Мать перемать!!! Савва Хомич враз вспомнил мать твою и свою мать и всех матерей на свете тоже. Забывши свое благородное происхождение, пока его старческий голос совсем не охрип, престарелый граф отчаянно ругался как зловредный (точнее зловонный) мужик. (У того, как известно, хозяйство, скотина и чем ему, извините за грубость, как не навозом пахнуть.)
Старческие ночи длинные до бесконечности и многое кой чего вспомнилось Савве Хомичу на пороге вечности.
Своей матери Савва Хомич был обязан всем: она его родила, растила и всю жизнь спасала.
Когда воодушевленные и охмеленные Петроградским переворотом украинские крестьяне стали грабить и жечь барские поместья, его мать не гнушалась холопской работы самочинно запрягла тройку лучших лошадей в карету, посадила туда своего единственного сына семилетнего Саввушку, обложив его со всех сторон драгоценностями, золотом и картинами и умчалась по подземному тайному ходу в свой польский замок.
Даже мужа бросила на произволяще. Той в тот вечер, как обычно, волочился по девках в деревне.
От злости на мужа- гуляку Елизавета Петровна, мать Саввы Хомича, даже потайные ворота в трехкилометровый подземный ход, по которому свободно проезжала заряженная тройка, заперла изнутри, на веки вечные остановив каменные плиты.

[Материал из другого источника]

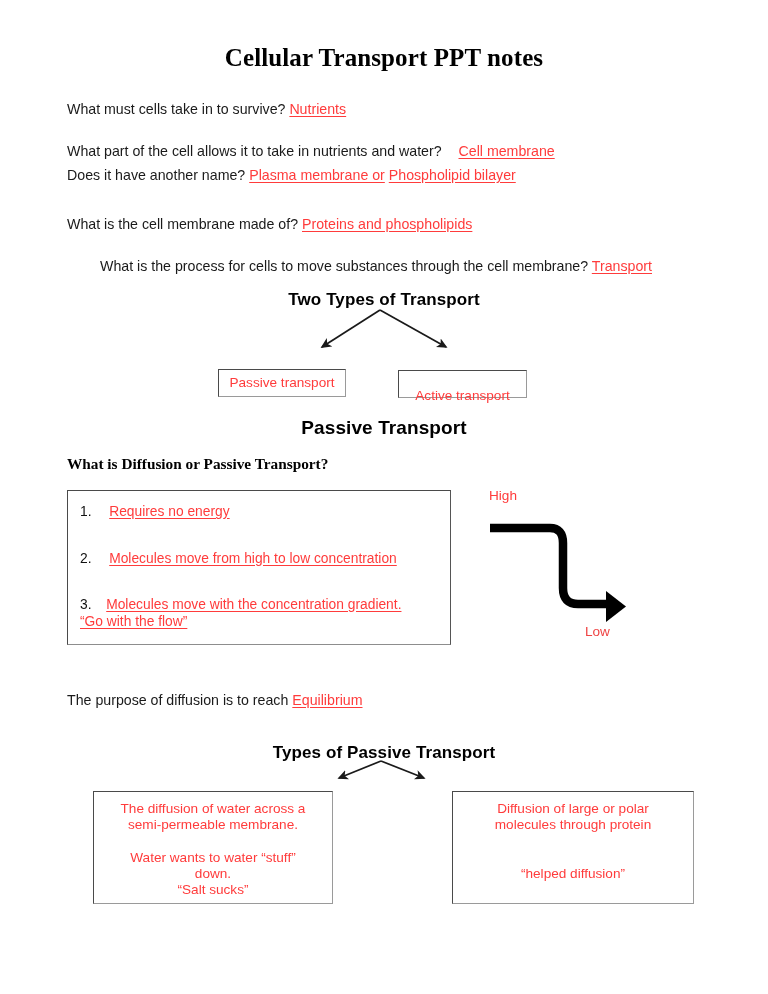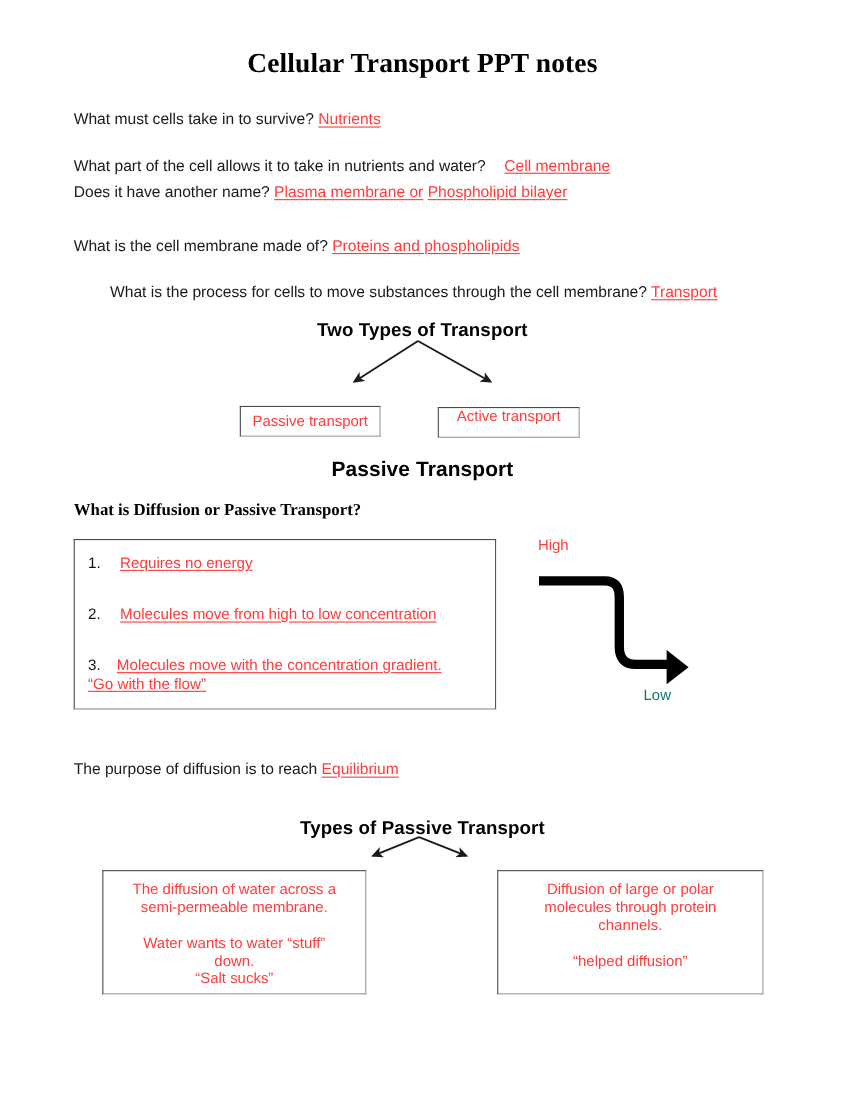--- a/index.html
+++ b/index.html
@@ -209,7 +209,7 @@
   </div>
 
   <div class="rbox" style="left:398px; top:370px; width:129px; height:28px;">
-    <div class="box-label-red" style="margin-top:0;">Active transport</div>
+    <div class="box-label-red" style="margin-top:17px;">Active transport</div>
   </div>
 
   <div class="center-head head-big" style="top:417px;">Passive Transport</div>

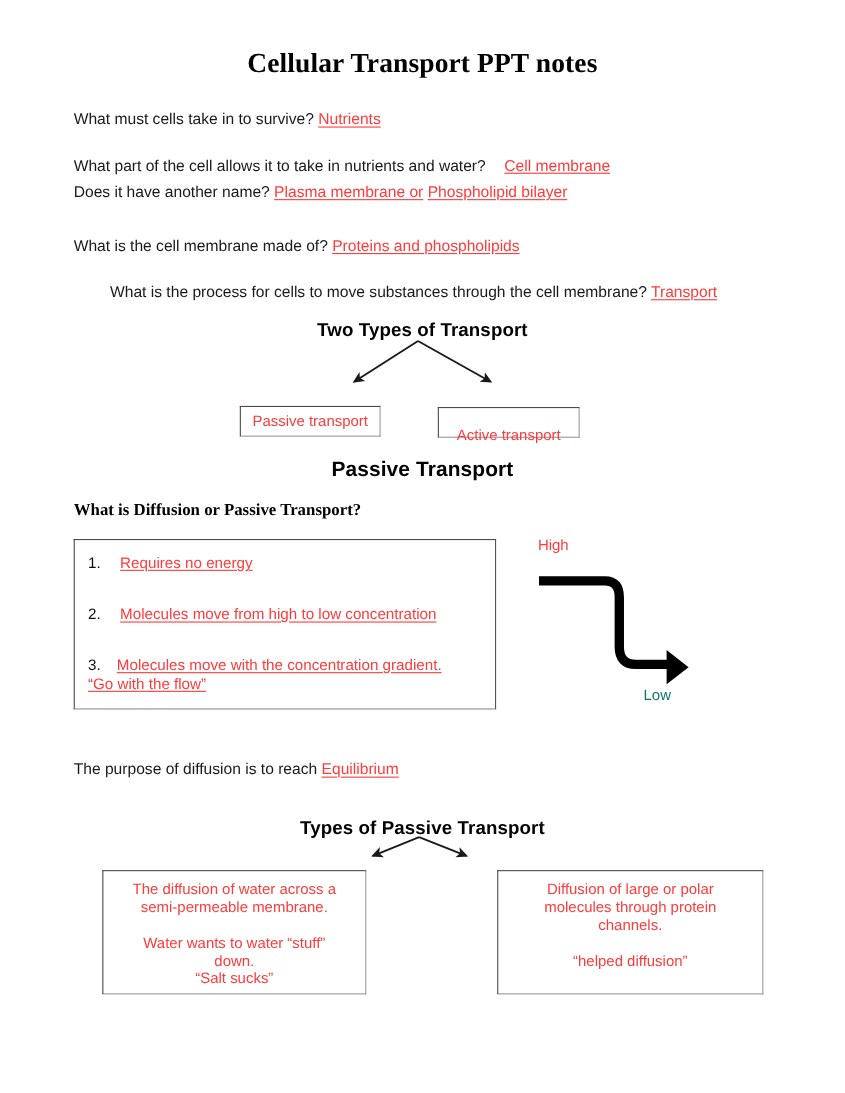--- a/index.html
+++ b/index.html
@@ -135,7 +135,7 @@
     position: absolute;
     left: 585px;
     top: 624px;
-    color: #0f766e;
+    color: #ef4444;
     font-size: 13.6px;
   }
 

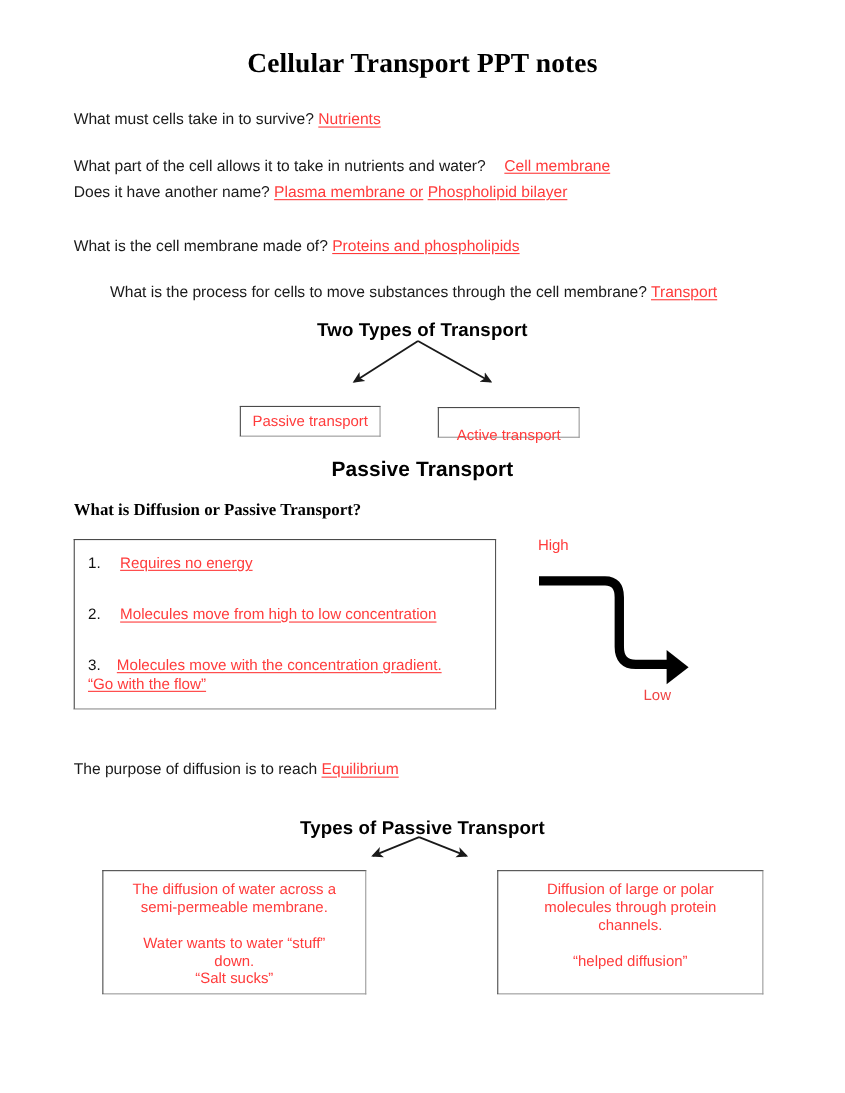--- a/index.html
+++ b/index.html
@@ -277,7 +277,6 @@
   <div class="rbox" style="left:452px; top:791px; width:242px; height:113px;">
     <div class="cbox-text" style="top:9px;">Diffusion of large or polar</div>
     <div class="cbox-text" style="top:25px;">molecules through protein</div>
-    <div class="cbox-text" style="top:41px;">channels.</div>
     <div class="cbox-text" style="top:74px;">“helped diffusion”</div>
   </div>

Пусть, дескать, треклятый муженек сдохнет здесь на мятежной украинской земле.
Боясь, что волна народных восстаний докатится и до Перемышля “соломенная вдова” опустошила и польское свое поместье и подалась с сынишкой подальше на запад искать тихую гавань.
Так Савва Хомич оказался за океаном.
Поселившись в штатах Елизавета Петровна не последовала примеру многих российских эмигрантов и не пустила по ветру свое состояние, а всю жизнь учась, трудясь и заставляя сына и свои деньги делать тоже многократно его приумножила.
Но даже очень и очень много денег не заменят женщине любви. И горше всех однолюбке, которую предали.
Как может женщина любить и ненавидеть одновременно одного и того же человека?! Это Савва Хомич пока не сбежал из дома восемнадцать лет мог наблюдать каждый день воочию. И это врезалось ему в память на всю жизнь.